Foul Play, “Origins”
By Will Pritchard · May 21, 2020 Merch for this release:
2 x Vinyl LP

UK hardcore was a scene famous for its smiley approach. All high-energy breakbeats, pitched-up vocal samples, frenetic synth stabs, and burbling basslines, it played out in vast warehouses and airport hangars to a broad cross-section of care-shorn ravers. Foul Play remain one of the most influential acts to emerge from this scene in the early ’90s, and would go on to have an instrumental impact on the development of jungle and drum & bass, too. As such, Origins is an ideal introduction to this storied sound. 

Initially a four-piece outfit made up of Steve Gurley, John Morrow, and Steve Bradshaw, plus floating fourth member MC Picton, Foul Play fell into production by way of DJing and putting on parties in Nottingham. Encompassing a little over a year’s studio output, Origins pulls together tracks from the group’s first three releases: Vol. 1 and Vol. 2—which the crew released on their own Oblivion imprint in 1992—and Finest Illusion / Screwface, which followed in 1993 on Rob Playford’s Section 5 records—a sub label of his now-legendary Moving Shadow imprint.

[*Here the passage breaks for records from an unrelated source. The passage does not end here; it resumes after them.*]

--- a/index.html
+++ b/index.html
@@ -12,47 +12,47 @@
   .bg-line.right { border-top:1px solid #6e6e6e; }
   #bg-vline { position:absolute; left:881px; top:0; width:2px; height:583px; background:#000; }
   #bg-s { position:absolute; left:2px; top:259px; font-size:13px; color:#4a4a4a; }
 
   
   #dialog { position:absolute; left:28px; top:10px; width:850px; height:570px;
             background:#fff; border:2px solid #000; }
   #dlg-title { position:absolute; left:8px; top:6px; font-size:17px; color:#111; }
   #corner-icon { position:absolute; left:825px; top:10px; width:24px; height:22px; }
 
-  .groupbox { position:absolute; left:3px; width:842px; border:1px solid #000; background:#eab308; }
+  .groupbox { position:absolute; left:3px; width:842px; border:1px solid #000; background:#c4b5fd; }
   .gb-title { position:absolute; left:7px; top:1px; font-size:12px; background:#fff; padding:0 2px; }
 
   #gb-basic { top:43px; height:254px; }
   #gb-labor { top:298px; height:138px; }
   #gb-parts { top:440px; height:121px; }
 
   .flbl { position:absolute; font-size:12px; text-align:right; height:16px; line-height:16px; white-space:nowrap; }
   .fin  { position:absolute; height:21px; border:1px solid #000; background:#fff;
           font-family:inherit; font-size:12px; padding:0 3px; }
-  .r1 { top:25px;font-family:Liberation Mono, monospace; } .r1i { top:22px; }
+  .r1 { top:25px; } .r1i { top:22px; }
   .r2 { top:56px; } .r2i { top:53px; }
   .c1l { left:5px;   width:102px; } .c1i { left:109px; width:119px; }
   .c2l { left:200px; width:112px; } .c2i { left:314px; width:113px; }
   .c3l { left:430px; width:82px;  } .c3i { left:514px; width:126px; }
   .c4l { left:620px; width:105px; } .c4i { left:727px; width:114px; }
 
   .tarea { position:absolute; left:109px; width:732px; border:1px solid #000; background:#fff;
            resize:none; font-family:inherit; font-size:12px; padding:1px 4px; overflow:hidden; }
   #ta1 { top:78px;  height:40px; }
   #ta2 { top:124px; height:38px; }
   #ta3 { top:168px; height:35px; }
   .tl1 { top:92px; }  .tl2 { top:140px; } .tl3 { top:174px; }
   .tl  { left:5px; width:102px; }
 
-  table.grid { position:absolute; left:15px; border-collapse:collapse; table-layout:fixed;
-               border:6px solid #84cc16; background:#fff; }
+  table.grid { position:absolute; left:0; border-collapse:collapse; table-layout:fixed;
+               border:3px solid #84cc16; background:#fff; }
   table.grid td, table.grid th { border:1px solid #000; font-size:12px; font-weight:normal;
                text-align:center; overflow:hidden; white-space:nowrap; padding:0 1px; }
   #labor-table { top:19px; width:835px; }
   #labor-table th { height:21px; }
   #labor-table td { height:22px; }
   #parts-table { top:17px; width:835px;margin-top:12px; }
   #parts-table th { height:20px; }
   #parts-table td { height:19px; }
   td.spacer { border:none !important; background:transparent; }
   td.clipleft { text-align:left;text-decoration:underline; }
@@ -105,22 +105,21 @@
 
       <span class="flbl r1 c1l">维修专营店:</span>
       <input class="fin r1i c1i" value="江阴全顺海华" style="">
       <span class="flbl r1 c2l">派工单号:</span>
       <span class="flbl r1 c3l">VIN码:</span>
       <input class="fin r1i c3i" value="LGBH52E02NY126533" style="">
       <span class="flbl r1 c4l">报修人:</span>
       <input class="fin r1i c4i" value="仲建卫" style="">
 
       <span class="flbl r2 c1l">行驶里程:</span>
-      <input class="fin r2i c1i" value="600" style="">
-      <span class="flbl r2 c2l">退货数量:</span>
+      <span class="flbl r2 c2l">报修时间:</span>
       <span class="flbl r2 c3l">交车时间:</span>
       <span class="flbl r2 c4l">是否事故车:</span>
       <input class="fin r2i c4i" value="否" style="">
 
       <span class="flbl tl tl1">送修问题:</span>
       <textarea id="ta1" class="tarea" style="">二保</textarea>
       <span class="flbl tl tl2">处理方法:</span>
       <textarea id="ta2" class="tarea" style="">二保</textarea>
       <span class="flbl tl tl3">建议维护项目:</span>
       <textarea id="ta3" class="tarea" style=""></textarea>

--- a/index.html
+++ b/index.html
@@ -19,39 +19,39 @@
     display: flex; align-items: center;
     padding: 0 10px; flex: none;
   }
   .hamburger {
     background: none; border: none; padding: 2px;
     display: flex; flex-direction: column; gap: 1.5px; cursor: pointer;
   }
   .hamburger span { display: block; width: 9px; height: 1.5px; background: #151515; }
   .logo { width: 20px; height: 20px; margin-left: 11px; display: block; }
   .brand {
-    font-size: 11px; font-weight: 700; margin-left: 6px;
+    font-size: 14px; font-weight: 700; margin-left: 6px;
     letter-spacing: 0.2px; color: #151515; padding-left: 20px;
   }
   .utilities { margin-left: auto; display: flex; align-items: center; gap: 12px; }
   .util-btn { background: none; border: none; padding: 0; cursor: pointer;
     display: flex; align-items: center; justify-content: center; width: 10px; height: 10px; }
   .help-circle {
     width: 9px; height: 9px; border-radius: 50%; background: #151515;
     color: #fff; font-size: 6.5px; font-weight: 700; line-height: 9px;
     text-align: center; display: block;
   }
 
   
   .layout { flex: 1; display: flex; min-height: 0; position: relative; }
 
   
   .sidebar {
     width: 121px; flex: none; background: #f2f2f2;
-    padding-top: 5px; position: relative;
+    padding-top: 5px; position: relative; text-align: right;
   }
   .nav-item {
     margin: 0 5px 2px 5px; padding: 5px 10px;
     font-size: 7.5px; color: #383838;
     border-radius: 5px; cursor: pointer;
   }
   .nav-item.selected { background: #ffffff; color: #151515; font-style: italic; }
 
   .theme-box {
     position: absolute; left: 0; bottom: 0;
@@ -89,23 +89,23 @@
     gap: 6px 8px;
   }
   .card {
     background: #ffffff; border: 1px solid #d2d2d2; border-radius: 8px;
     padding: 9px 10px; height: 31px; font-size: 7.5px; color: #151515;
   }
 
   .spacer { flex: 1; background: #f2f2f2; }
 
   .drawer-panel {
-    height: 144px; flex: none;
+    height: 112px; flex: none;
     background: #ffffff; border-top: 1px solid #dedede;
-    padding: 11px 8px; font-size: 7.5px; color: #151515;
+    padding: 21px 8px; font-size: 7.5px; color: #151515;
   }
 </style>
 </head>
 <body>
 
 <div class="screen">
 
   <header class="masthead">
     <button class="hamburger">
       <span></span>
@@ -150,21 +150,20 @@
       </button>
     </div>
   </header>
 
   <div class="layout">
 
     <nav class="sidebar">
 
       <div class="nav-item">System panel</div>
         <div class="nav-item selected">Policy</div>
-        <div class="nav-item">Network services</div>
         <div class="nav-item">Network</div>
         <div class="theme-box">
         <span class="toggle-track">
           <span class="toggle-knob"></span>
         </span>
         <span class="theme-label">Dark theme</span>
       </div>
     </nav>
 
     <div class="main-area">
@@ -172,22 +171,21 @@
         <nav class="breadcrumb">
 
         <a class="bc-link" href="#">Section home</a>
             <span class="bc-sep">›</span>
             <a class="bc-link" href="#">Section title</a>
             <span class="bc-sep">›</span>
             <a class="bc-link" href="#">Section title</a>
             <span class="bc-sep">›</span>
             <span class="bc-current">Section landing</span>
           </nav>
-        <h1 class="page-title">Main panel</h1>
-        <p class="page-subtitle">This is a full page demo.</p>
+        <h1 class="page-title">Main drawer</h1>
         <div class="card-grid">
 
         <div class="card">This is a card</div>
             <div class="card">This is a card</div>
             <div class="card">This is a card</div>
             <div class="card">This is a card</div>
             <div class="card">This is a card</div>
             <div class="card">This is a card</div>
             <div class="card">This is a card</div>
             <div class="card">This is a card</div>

Repackaged by Sneaker Social Club, and given the re-master treatment by Beau Thomas at Ten Eight Seven Mastering—one of the UK underground’s go-to engineers, and a connecting strand of so many corners of the wider scene—Origins is both a bulletproof collection of tried-and-tested tracks, and a snapshot of a period of unrivaled creativity in UK dance music. The euphoric chord progression and Barbara Roy hook of “Dubbing You” still brings all the warmth of a mid-party epiphany. “Ragatere” deploys the dub sirens, Amen breaks, and Tenor Fly sample that would all become staples of ragga jungle. Whereas the original four-track releases “Feel The Vibe” and “Ricochet,” and their subsequent remixes, were split across discs, here they tumble straight into one another to delirious effect. This album encompasses all the energetic undulations and ‘what the fuck is this?!’ moments of the best DJ sets, but—somewhat crucially at this moment in time—it can still be enjoyed without setting foot in a club.